Most of the Indian rivers and their tributaries viz., Ganges, Yamuna, Godavari, Krishna, Sone, Cauvery Damodar and Brahmaputra are reported to be grossly polluted due to discharge of untreated sewage disposal and industrial effluents directly into the rivers. These wastes usually contain a wide variety of organic and inorganic pollutants including solvents, oils, grease, plastics, plasticizers, phenols, heavy metals, pesticides and suspended solids. The indiscriminate dumping and release of wastes containing the above mentioned hazardous substances into rivers might lead to environmental disturbance which could be considered as a potential source of stress to biotic community.

As for example, River Ganges alone receives sewage of 29 class I cities situated on its banks and the industrial effluents of about 300 small, medium, and big industrial units throughout its whole course of approximately 2525 kms.

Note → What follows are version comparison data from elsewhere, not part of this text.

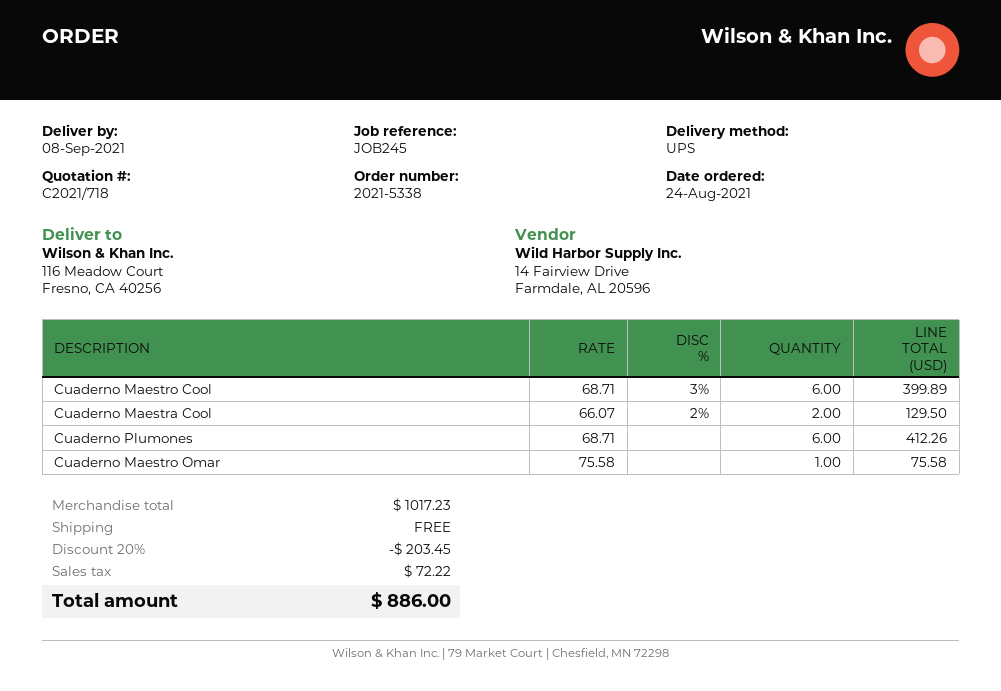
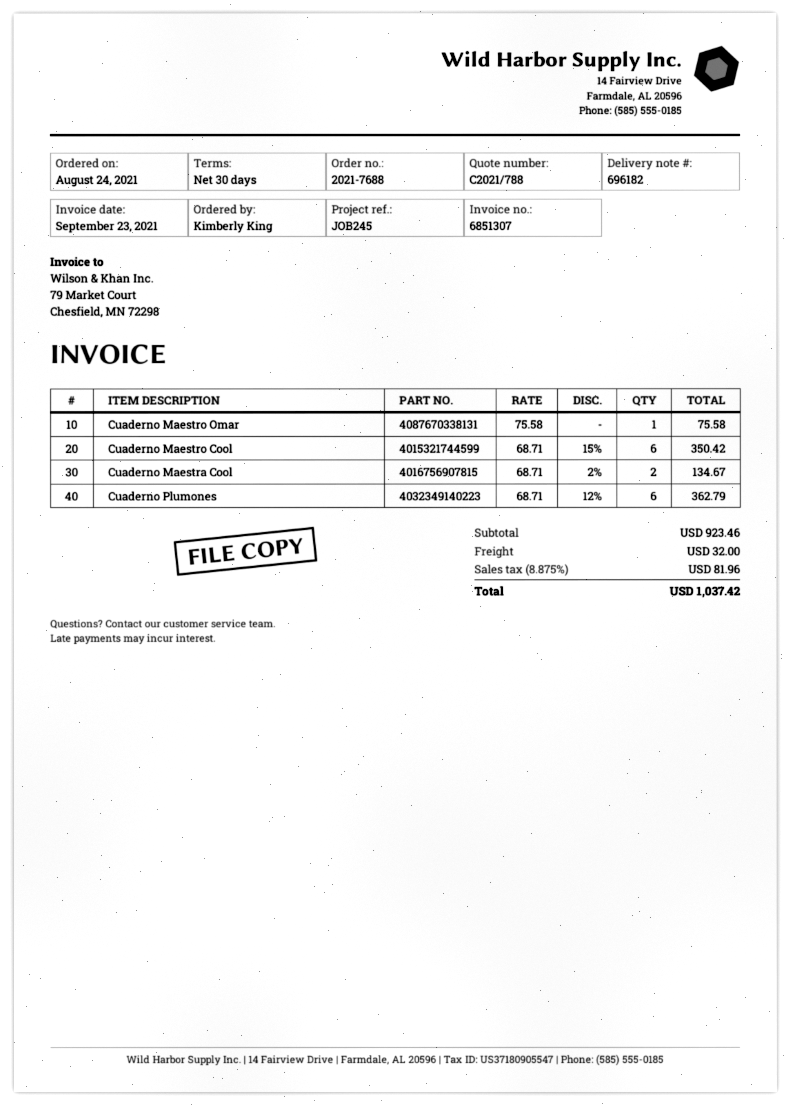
quote number: C2021/718 -> C2021/788
order number: 2021-5338 -> 2021-7688
Cuaderno Maestro Cool: 6 x 68.71 - 3% = 399.89 -> 6 x 68.71 - 15% = 350.42
Cuaderno Maestra Cool: 2 x 66.07 - 2% = 129.50 -> 2 x 68.71 - 2% = 134.67
Cuaderno Plumones: 6 x 68.71 = 412.26 -> 6 x 68.71 - 12% = 362.79
subtotal: 1017.23 -> 923.46
discount: 20% = 203.45 -> none
shipping: 0.00 -> 32.00
tax: 72.22 -> 81.96
total: 886.00 -> 1037.42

Identically Yamuna is another major river, has also been threatened with pollution in Delhi and Ghaziabad area. Approximately 5,15,000 kilolitres of sewage waste water is reported to be discharged in the river Yamuna daily. In addition, there arc about 1,500 medium and small industrial units which also contribute huge amounts of untreated or partially treated effluent to the river Yamuna every day.

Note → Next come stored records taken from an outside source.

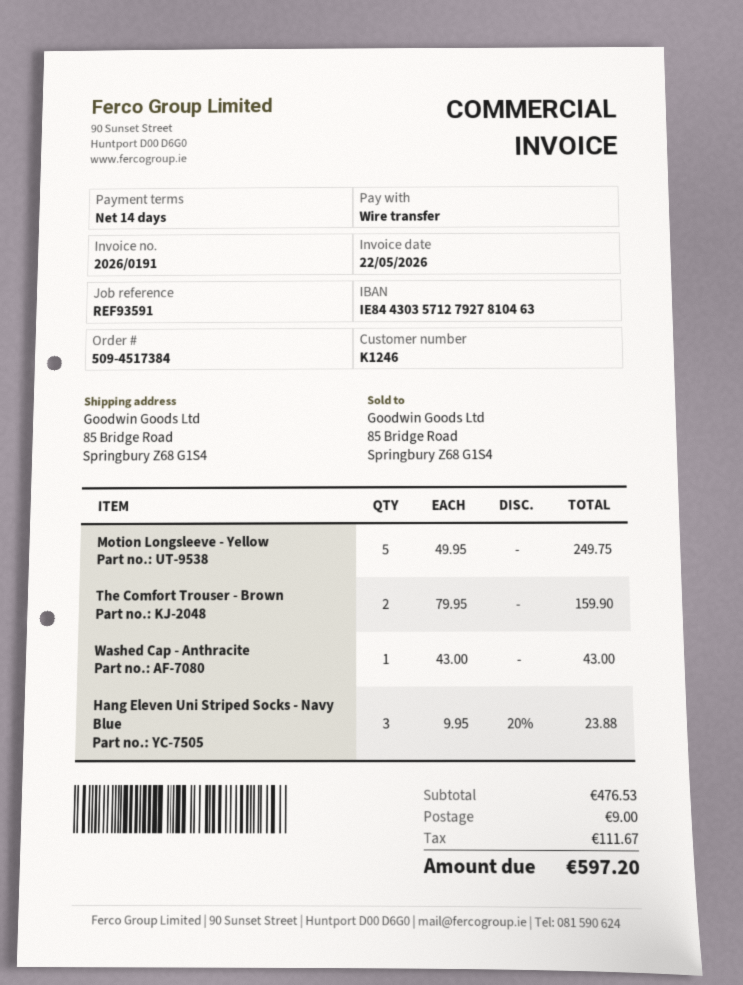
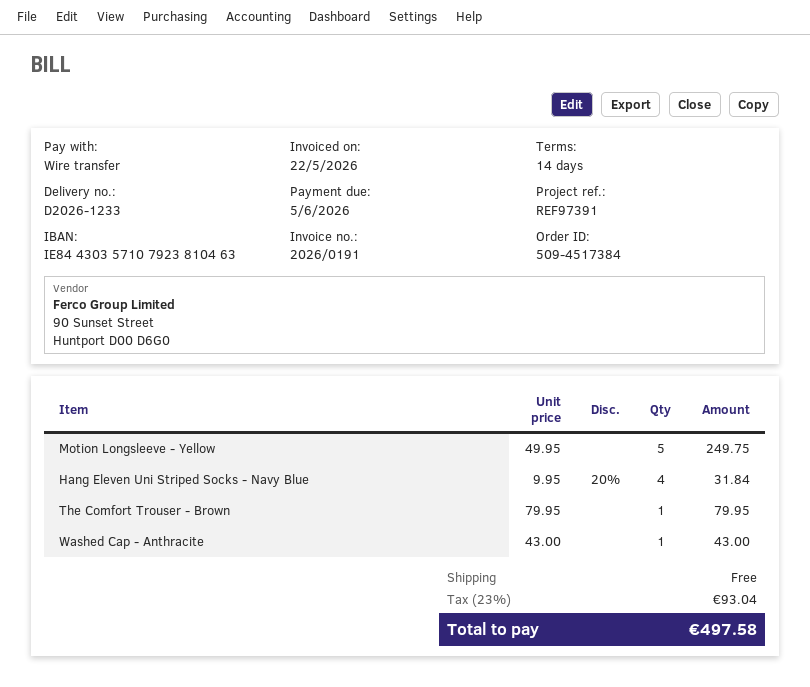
reference: REF93591 -> REF97391
bank account: IE84430357127927810463 -> IE84430357107923810463
The Comfort Trouser - Brown: 2 x 79.95 = 159.90 -> 1 x 79.95 = 79.95
Hang Eleven Uni Striped Socks - Navy Blue: 3 x 9.95 - 20% = 23.88 -> 4 x 9.95 - 20% = 31.84
shipping: 9.00 -> 0.00
tax: 111.67 -> 93.04
total: 597.20 -> 497.58

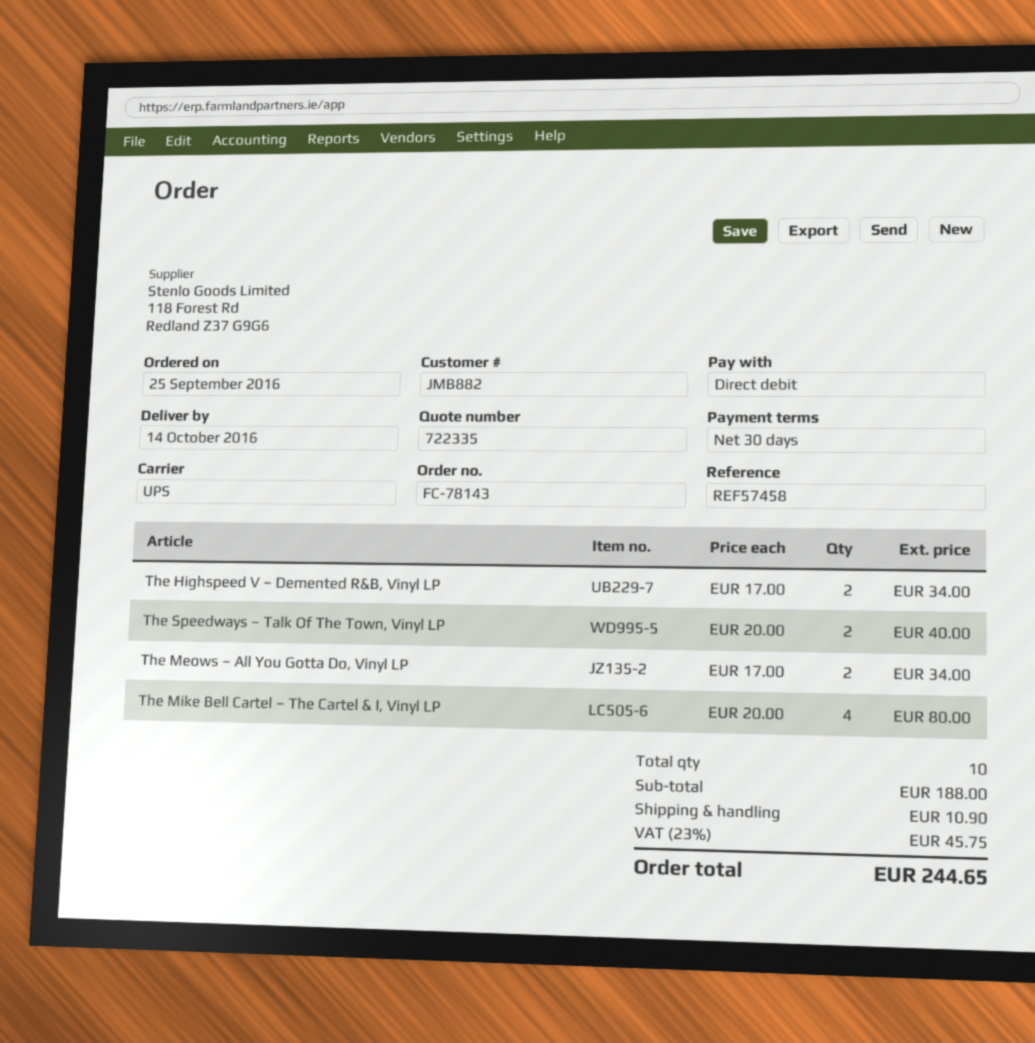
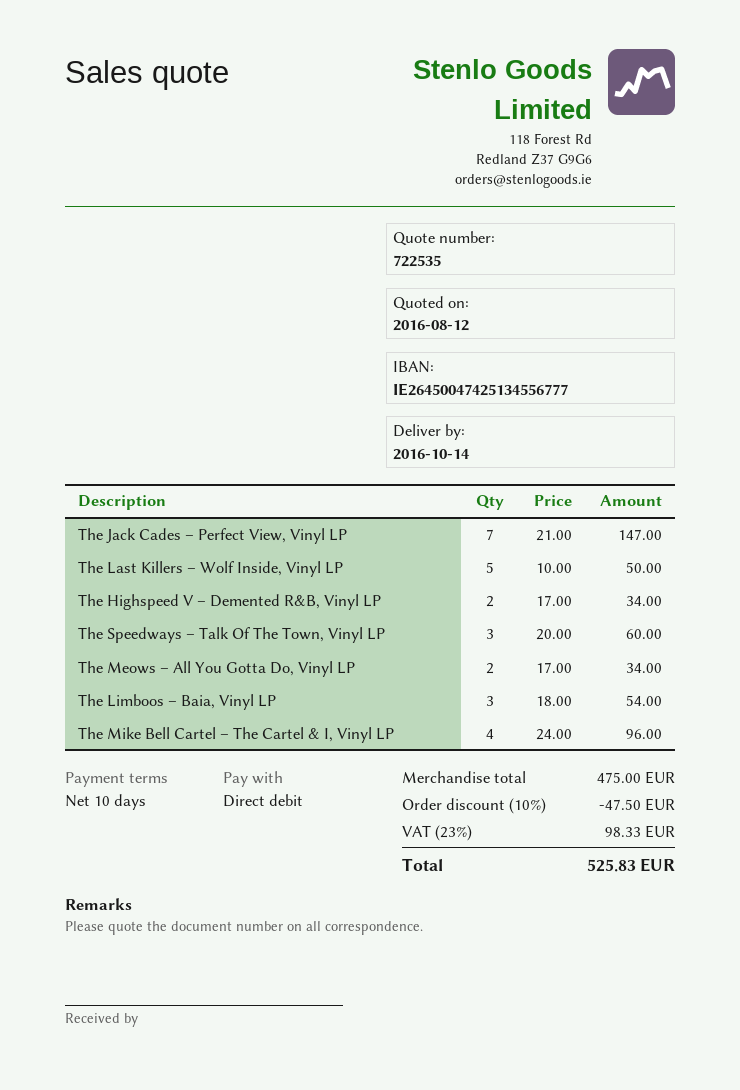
quote number: 722335 -> 722535
payment terms: 30 days -> 10 days
The Speedways – Talk Of The Town, Vinyl LP: 2 x 20.00 = 40.00 -> 3 x 20.00 = 60.00
The Mike Bell Cartel – The Cartel & I, Vinyl LP: 4 x 20.00 = 80.00 -> 4 x 24.00 = 96.00
The Jack Cades – Perfect View, Vinyl LP: none -> 7 x 21.00 = 147.00
The Last Killers – Wolf Inside, Vinyl LP: none -> 5 x 10.00 = 50.00
The Limboos – Baia, Vinyl LP: none -> 3 x 18.00 = 54.00
subtotal: 188.00 -> 475.00
discount: none -> 10% = 47.50
shipping: 10.90 -> none
tax: 23% = 45.75 -> 23% = 98.33
total: 244.65 -> 525.83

Similarly many other rivers were surveyed during past two decades with respect to their pollutional status. In addition to domestic and industrial discharge into the rivers, there were continued surface run off of agricultural areas, mines and even from cremation on the river banks. According to a report, over 32 thousand dead bodies were cremated at the major burning Ghats per year in Varanasi alone in the year 1984.

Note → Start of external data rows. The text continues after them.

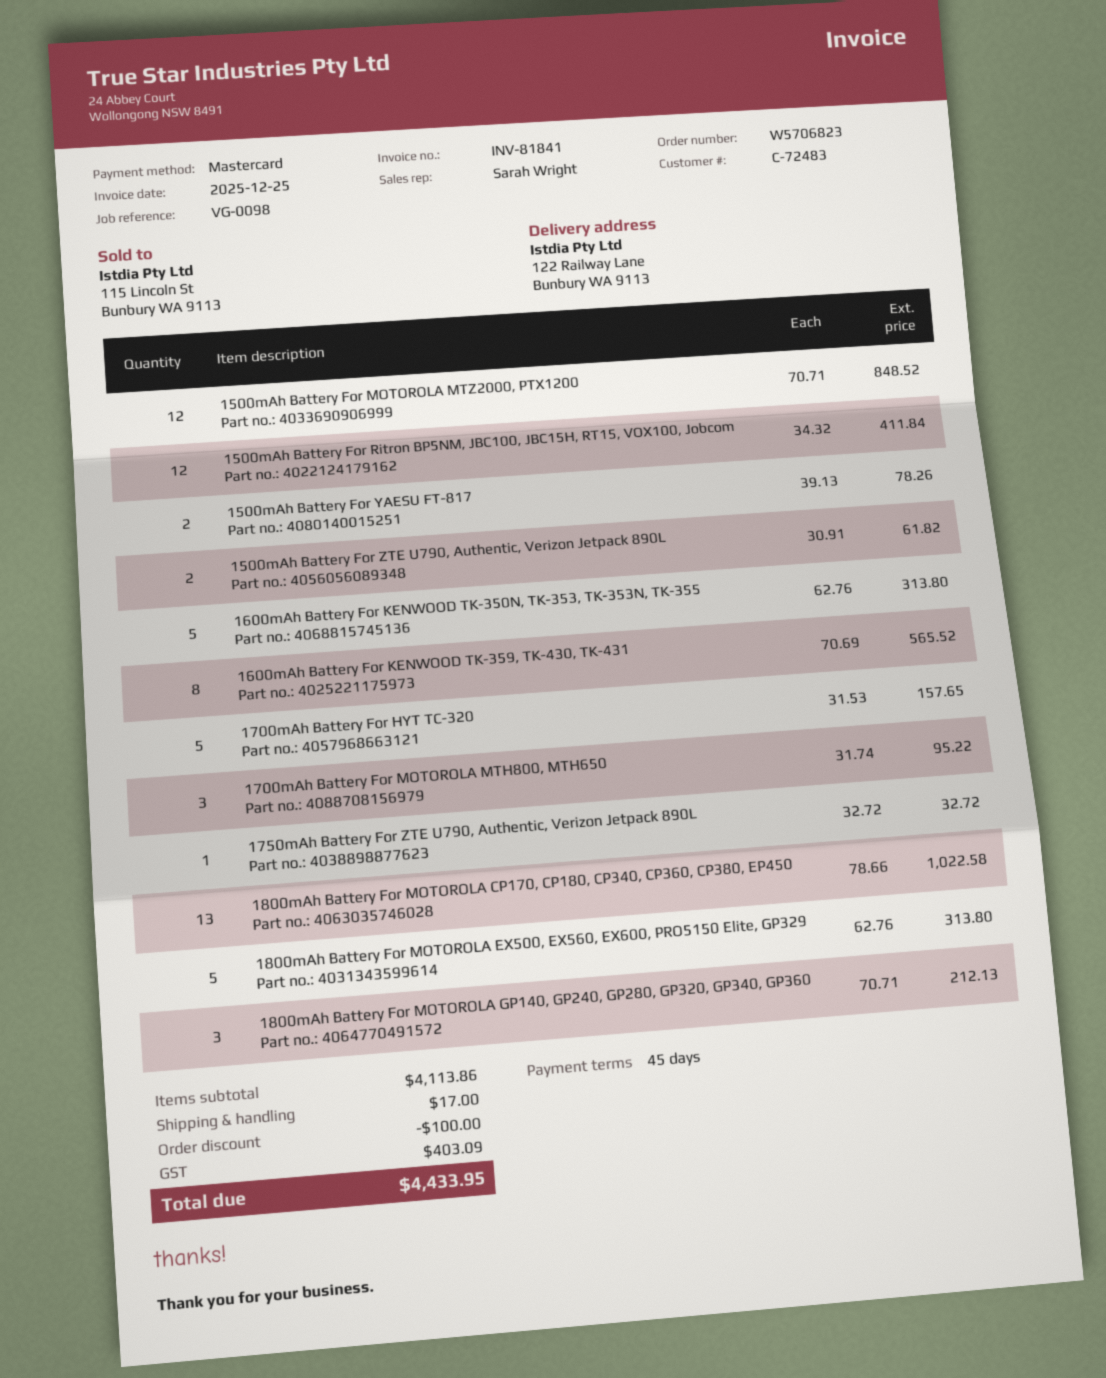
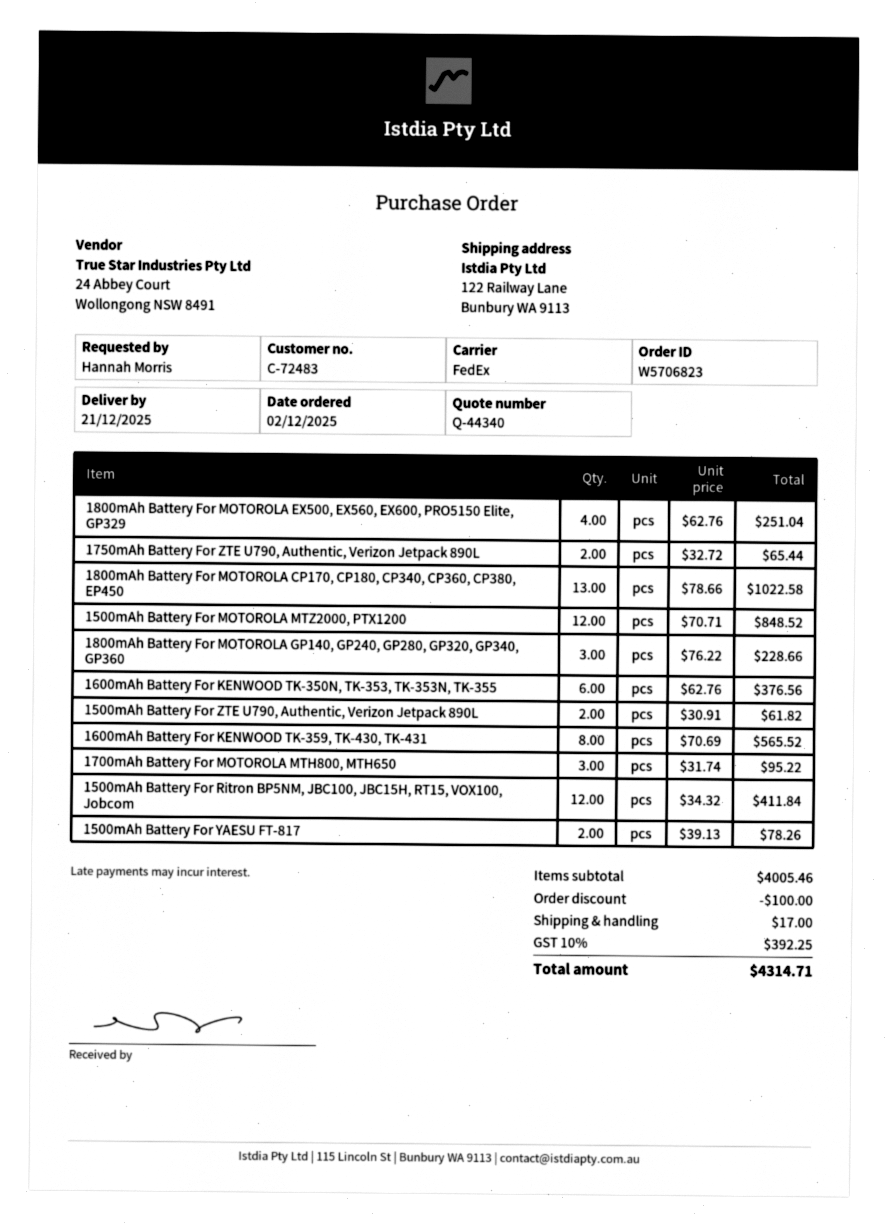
1600mAh Battery For KENWOOD TK-350N, TK-353, TK-353N, TK-355: 5 x 62.76 = 313.80 -> 6 x 62.76 = 376.56
1700mAh Battery For HYT TC-320: 5 x 31.53 = 157.65 -> none
1750mAh Battery For ZTE U790, Authentic, Verizon Jetpack 890L: 1 x 32.72 = 32.72 -> 2 x 32.72 = 65.44
1800mAh Battery For MOTOROLA EX500, EX560, EX600, PRO5150 Elite, GP329: 5 x 62.76 = 313.80 -> 4 x 62.76 = 251.04
1800mAh Battery For MOTOROLA GP140, GP240, GP280, GP320, GP340, GP360: 3 x 70.71 = 212.13 -> 3 x 76.22 = 228.66
subtotal: 4113.86 -> 4005.46
tax: 403.09 -> 392.25
total: 4433.95 -> 4314.71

Pollution in the Ganga River

The Ganga Basin, the largest river basin of the country, houses about 40 percent of population of India. During the course of its journey, municipal sewages from 29 Class-I cities (cities with population over 1,00,000), 23 Class II cities (cities with population between 50,000 and 1,00,000) and about 48 towns, effluents from industries and polluting wastes from several other non-point sources are discharged into the river Ganga resulting in its pollution. The NRCD records, as mentioned in audit report, put the estimates of total sewage generation in towns along river Ganga and its tributaries as 5044 MLD (Million Litres per Day). According to the Central Pollution Control Board Report of 2001, the total wastewater generation on the Ganga basin is about 6440 MLD.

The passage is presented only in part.